YOUR OBJECTIVE:
Copy each line of the records that holds the string "Commerce".

Dataset entries
###
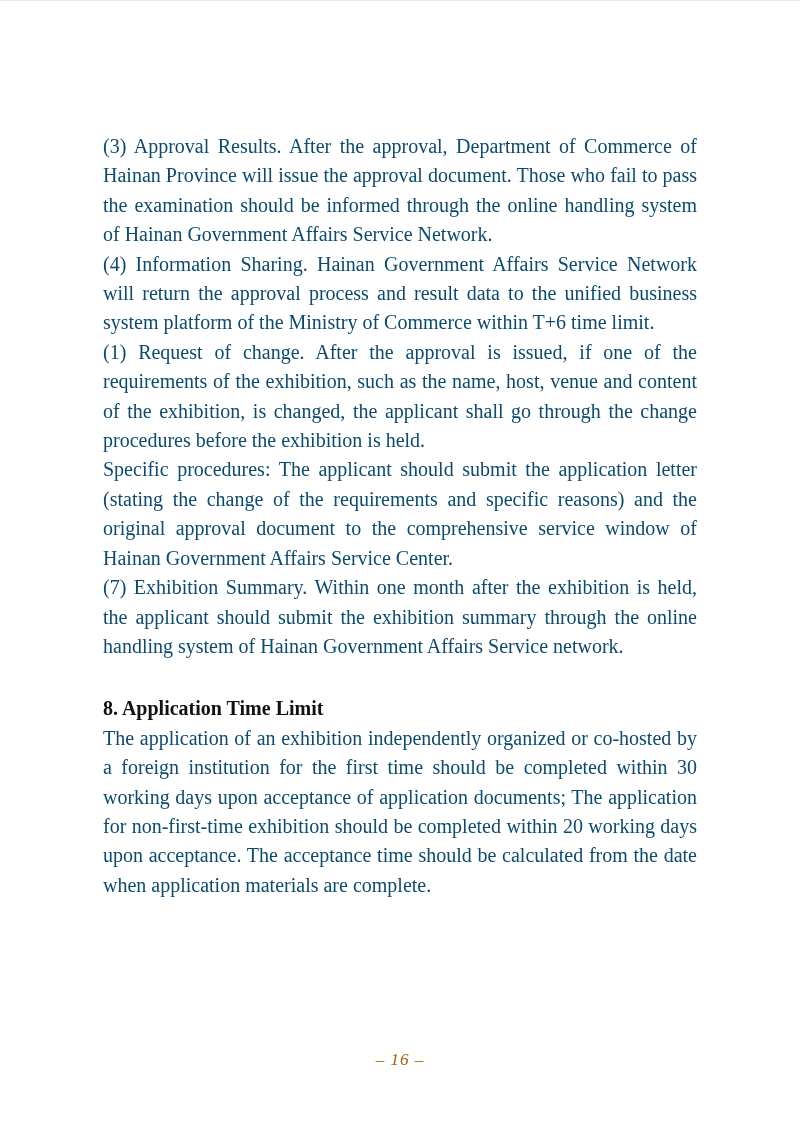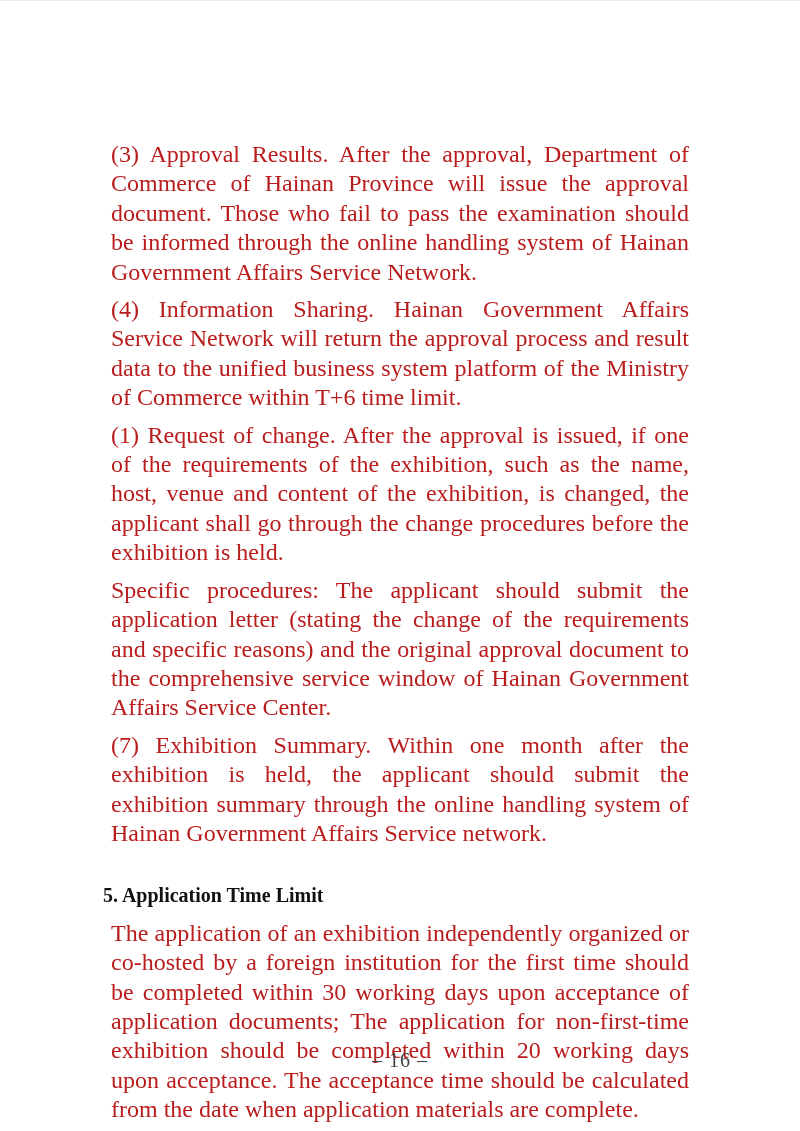--- a/index.html
+++ b/index.html
@@ -19,54 +19,55 @@
     width: 100%; height: 1px;
     background: #ebebeb;
   }
   .content {
     position: absolute;
     left: 103px;
     top: 132px;
     width: 594px;
   }
   .para {
-    margin: 8px;
-    font-size: 24px;
+    margin: 0;
+    font-size: 20px;
     line-height: 29.4px;
     text-align: justify;
-    color: #b91c1c;
+    color: #0c4a6e;
   }
   .heading {
     margin: 33px 0 0 0;
     font-size: 20px;
     line-height: 29.4px;
     font-weight: bold;
     text-align: left;
     color: #111111;
   }
   .footer {
     position: absolute;
     left: 0;
     top: 1049px;
     width: 100%;
     text-align: center;
-    font-size: 20px;
+    font-size: 17px;
     line-height: 22px;
-    color: #404040;
+    color: #a16207;
     letter-spacing: 1px;
+    font-style: italic;
   }
 </style>
 </head>
 <body>
 
 <div class="page-top-edge"></div>
 
 <div class="content">
   <p class="para">(3) Approval Results. After the approval, Department of Commerce of Hainan Province will issue the approval document. Those who fail to pass the examination should be informed through the online handling system of Hainan Government Affairs Service Network.</p>
   <p class="para">(4) Information Sharing. Hainan Government Affairs Service Network will return the approval process and result data to the unified business system platform of the Ministry of Commerce within T+6 time limit.</p>
   <p class="para">(1) Request of change. After the approval is issued, if one of the requirements of the exhibition, such as the name, host, venue and content of the exhibition, is changed, the applicant shall go through the change procedures before the exhibition is held.</p>
   <p class="para">Specific procedures: The applicant should submit the application letter (stating the change of the requirements and specific reasons) and the original approval document to the comprehensive service window of Hainan Government Affairs Service Center.</p>
   <p class="para">(7) Exhibition Summary. Within one month after the exhibition is held, the applicant should submit the exhibition summary through the online handling system of Hainan Government Affairs Service network.</p>
-  <h2 class="heading">5. Application Time Limit</h2>
+  <h2 class="heading">8. Application Time Limit</h2>
   <p class="para">The application of an exhibition independently organized or co-hosted by a foreign institution for the first time should be completed within 30 working days upon acceptance of application documents; The application for non-first-time exhibition should be completed within 20 working days upon acceptance. The acceptance time should be calculated from the date when application materials are complete.</p>
 </div>
 
 <div class="footer">– 16 –</div>
 
 </body></html>

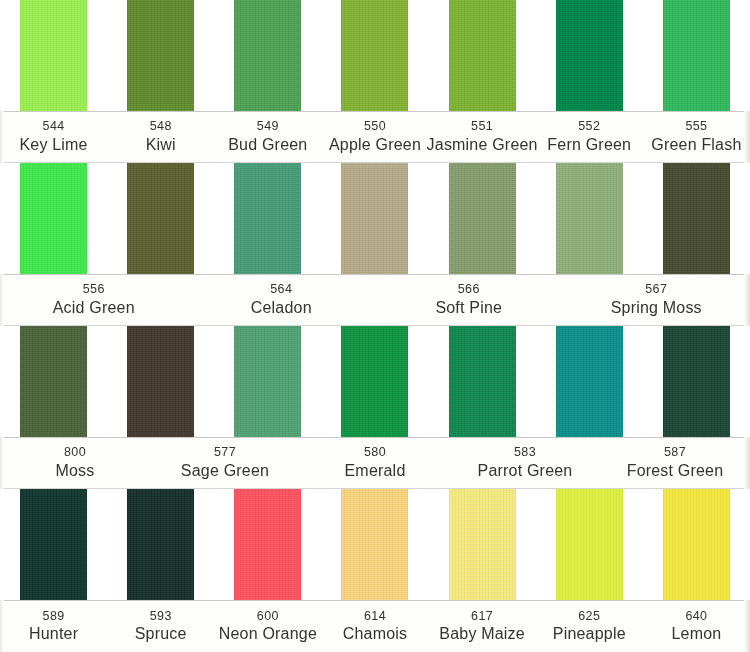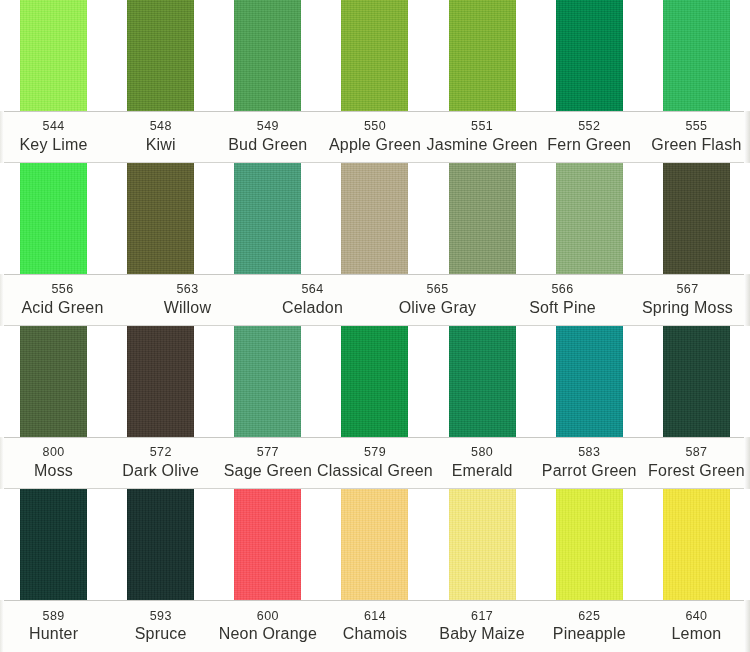--- a/index.html
+++ b/index.html
@@ -211,30 +211,22 @@
         <div class="chip-cell">
           <div class="chip" style="background-color: rgb(70, 74, 48);"></div>
         </div>
       </div>
       <div class="label-band">
         <div class="label-cell">
           <div class="label-code">556</div>
           <div class="label-name">Acid Green</div>
         </div>
         <div class="label-cell">
-          <div class="label-code">563</div>
-          <div class="label-name">Willow</div>
-        </div>
-        <div class="label-cell">
           <div class="label-code">564</div>
           <div class="label-name">Celadon</div>
-        </div>
-        <div class="label-cell">
-          <div class="label-code">565</div>
-          <div class="label-name">Olive Gray</div>
         </div>
         <div class="label-cell">
           <div class="label-code">566</div>
           <div class="label-name">Soft Pine</div>
         </div>
         <div class="label-cell">
           <div class="label-code">567</div>
           <div class="label-name">Spring Moss</div>
         </div>
       </div>
@@ -262,30 +254,22 @@
         <div class="chip-cell">
           <div class="chip" style="background-color: rgb(29, 68, 52);"></div>
         </div>
       </div>
       <div class="label-band">
         <div class="label-cell">
           <div class="label-code">800</div>
           <div class="label-name">Moss</div>
         </div>
         <div class="label-cell">
-          <div class="label-code">572</div>
-          <div class="label-name">Dark Olive</div>
-        </div>
-        <div class="label-cell">
           <div class="label-code">577</div>
           <div class="label-name">Sage Green</div>
-        </div>
-        <div class="label-cell">
-          <div class="label-code">579</div>
-          <div class="label-name">Classical Green</div>
         </div>
         <div class="label-cell">
           <div class="label-code">580</div>
           <div class="label-name">Emerald</div>
         </div>
         <div class="label-cell">
           <div class="label-code">583</div>
           <div class="label-name">Parrot Green</div>
         </div>
         <div class="label-cell">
###
ANSWER:
   <p class="para">(3) Approval Results. After the approval, Department of Commerce of Hainan Province will issue the approval document. Those who fail to pass the examination should be informed through the online handling system of Hainan Government Affairs Service Network.</p>
   <p class="para">(4) Information Sharing. Hainan Government Affairs Service Network will return the approval process and result data to the unified business system platform of the Ministry of Commerce within T+6 time limit.</p>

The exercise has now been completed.